President Trump’s positive coronavirus test sent a shudder around the world, shook global markets and instantly upended the presidential race just 32 days before the election.

A lot has happened since that announcement, but here’s where things stand as of early this evening.

Aides said the president had a fever, nasal congestion and a cough. During the course of the day he was given an experimental antibody treatment and isolated at the White House with the first lady, Melania Trump, who also tested positive. Their son, Barron, tested negative. In the late afternoon, the president was taken to the Walter Reed National Military Medical Center, where he is expected to spend several days.

White House officials said that Mr. Trump remained able to carry out his duties. The Trump campaign said that his campaign rallies were canceled for now.

On several recent trips, including the presidential debate, two rallies and a fund-raiser, the president did not wear a mask, nor did many of those meeting or traveling with him. Crowded, indoor, nonmasked conditions are a recipe for so-called super-spreader events, in which a single infected person transmits the virus to dozens of others, research has shown.

But it is still not known how the president contracted the virus. One possibility is that it was transmitted at an outdoor ceremony last Saturday where Mr. Trump announced the nomination of Judge Amy Coney Barrett to the Supreme Court and where few attendees wore masks or practiced social distancing. Other guests, including Senator Mike Lee and the Rev. John I. Jenkins, the president of University of Notre Dame, have also tested positive.
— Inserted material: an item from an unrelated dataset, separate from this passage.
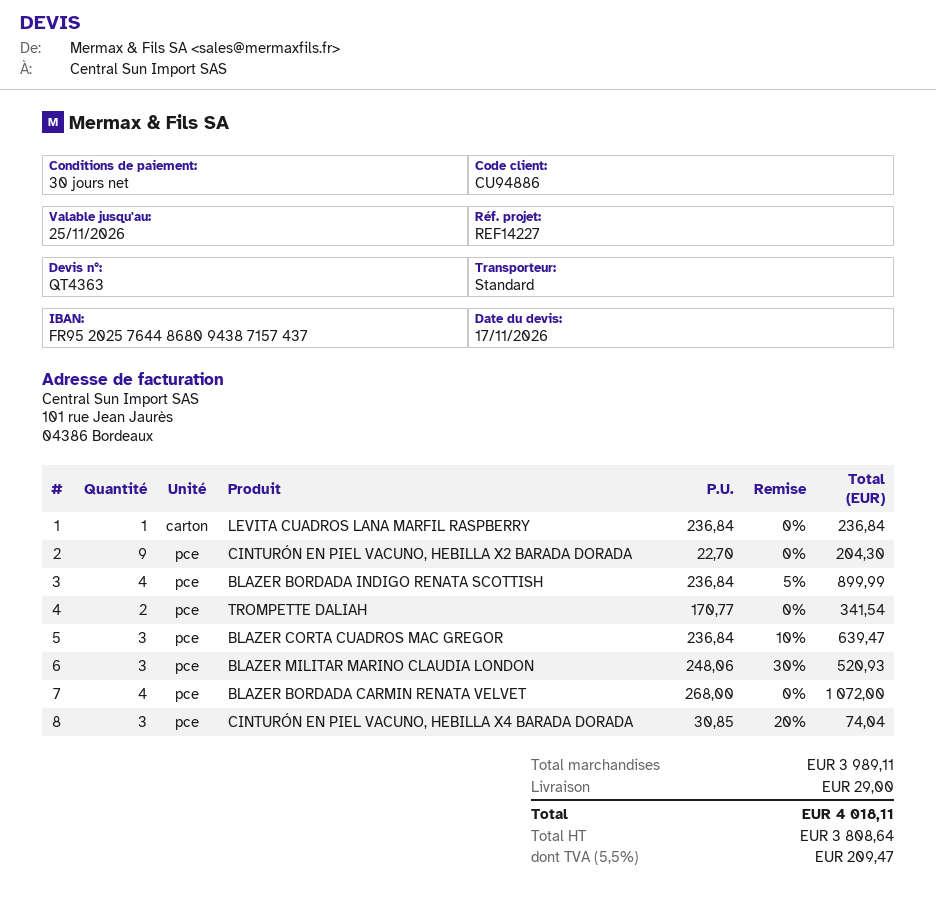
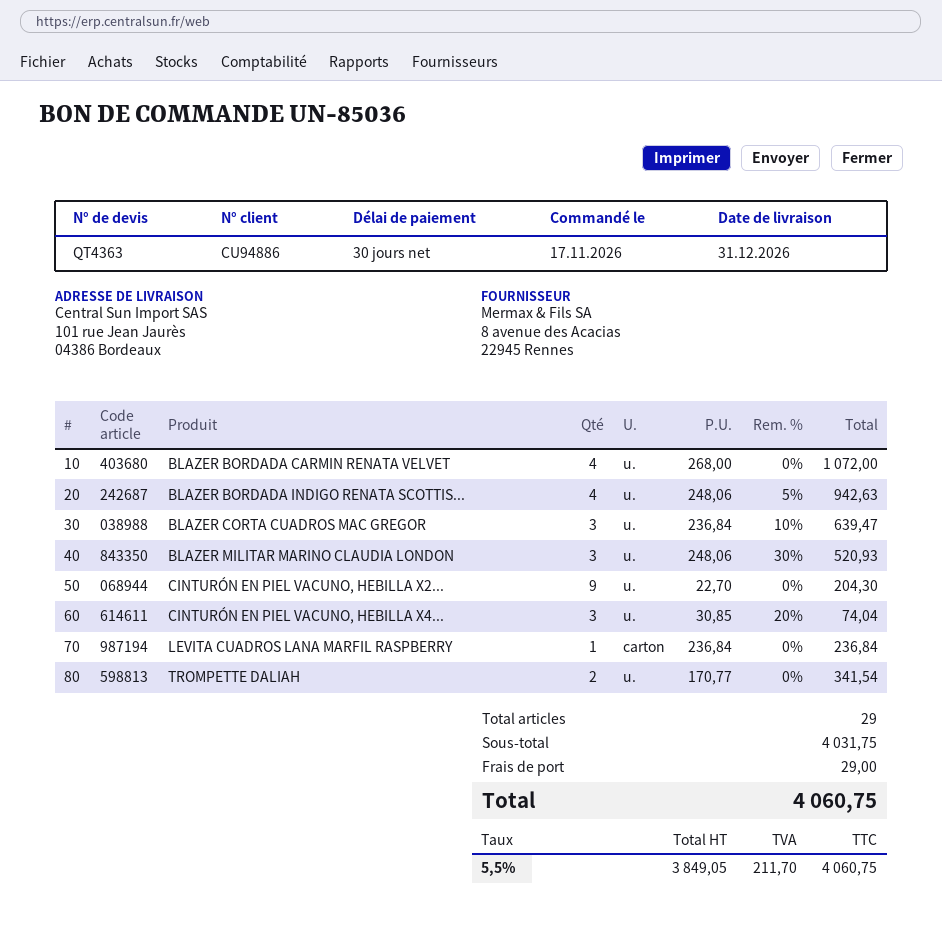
BLAZER BORDADA INDIGO RENATA SCOTTISH: 4 x 236.84 - 5% = 899.99 -> 4 x 248.06 - 5% = 942.63
subtotal: 3989.11 -> 4031.75
net: 3808.64 -> 3849.05
tax: 5.5% = 209.47 -> 5.5% = 211.70
total: 4018.11 -> 4060.75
Vice President Mike Pence — the first in line to assume the Oval Office if Mr. Trump becomes too ill to carry out his duties — tested negative for the virus on Friday. Mr. Biden, who debated the president on Tuesday, tested negative for the coronavirus twice on Friday. Experts warned that it can take several days after exposure for the virus to reach detectable levels.
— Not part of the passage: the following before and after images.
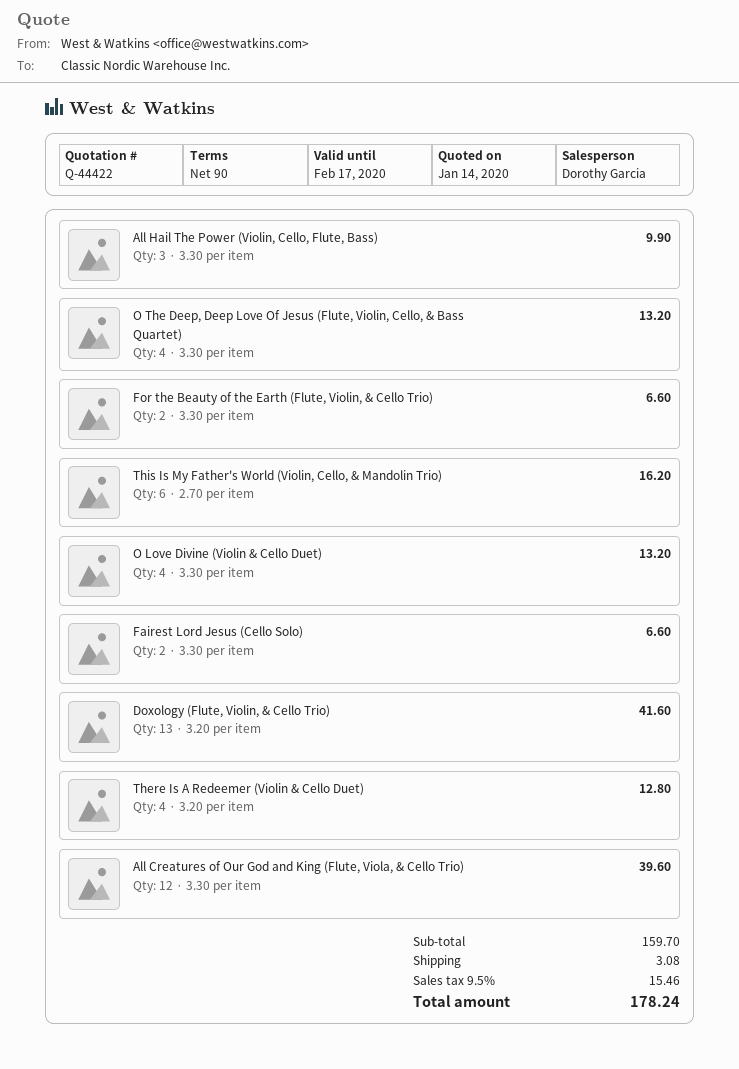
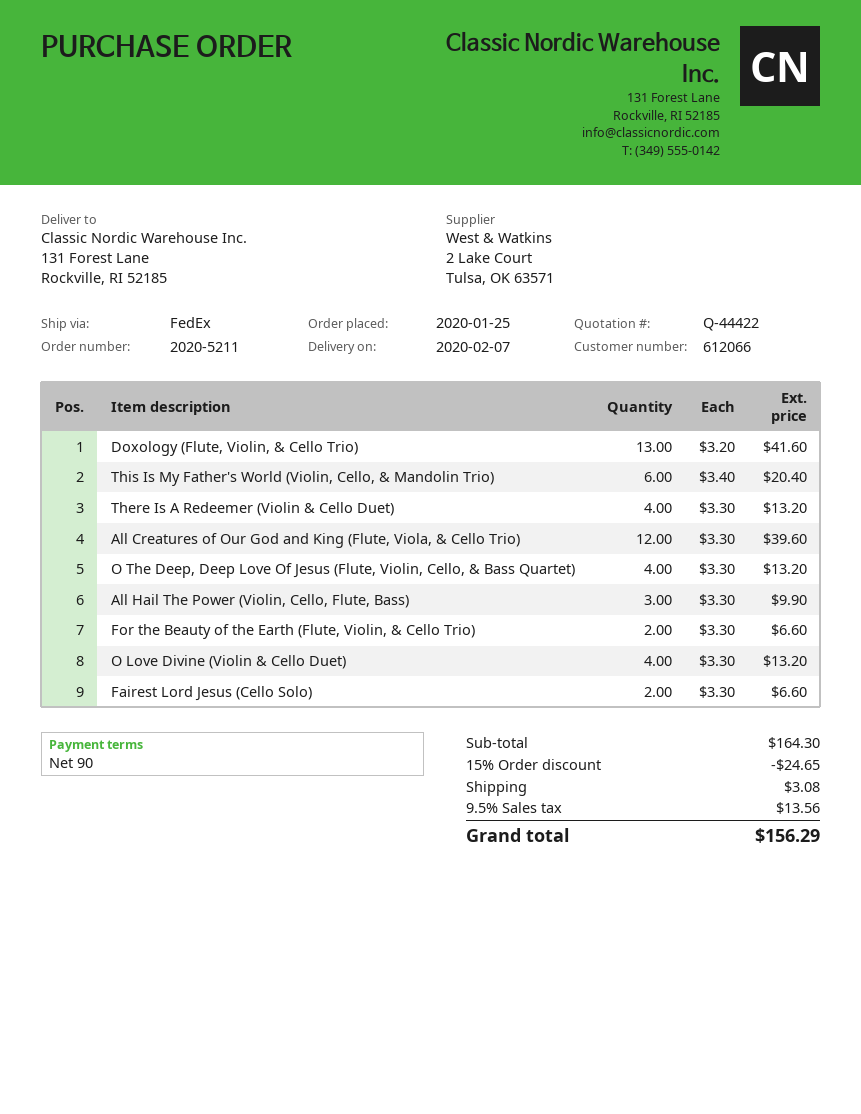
This Is My Father's World (Violin, Cello, & Mandolin Trio): 6 x 2.70 = 16.20 -> 6 x 3.40 = 20.40
There Is A Redeemer (Violin & Cello Duet): 4 x 3.20 = 12.80 -> 4 x 3.30 = 13.20
subtotal: 159.70 -> 164.30
discount: none -> 15% = 24.65
tax: 9.5% = 15.46 -> 9.5% = 13.56
total: 178.24 -> 156.29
Experts say that the next week will be crucial for the president as he battles Covid-19.

Earlier today, Mr. Trump received an infusion of an experimental antibody cocktail developed by the biotech company Regeneron.

There are no approved treatments for Covid-19, but the Regeneron treatment is one of the most promising candidates, along with another antibody treatment developed by Eli Lilly. Both have already been tested in patients across the country, and initial results suggest that they can reduce the level of virus in the body and shorten time in the hospital if given early in an infection.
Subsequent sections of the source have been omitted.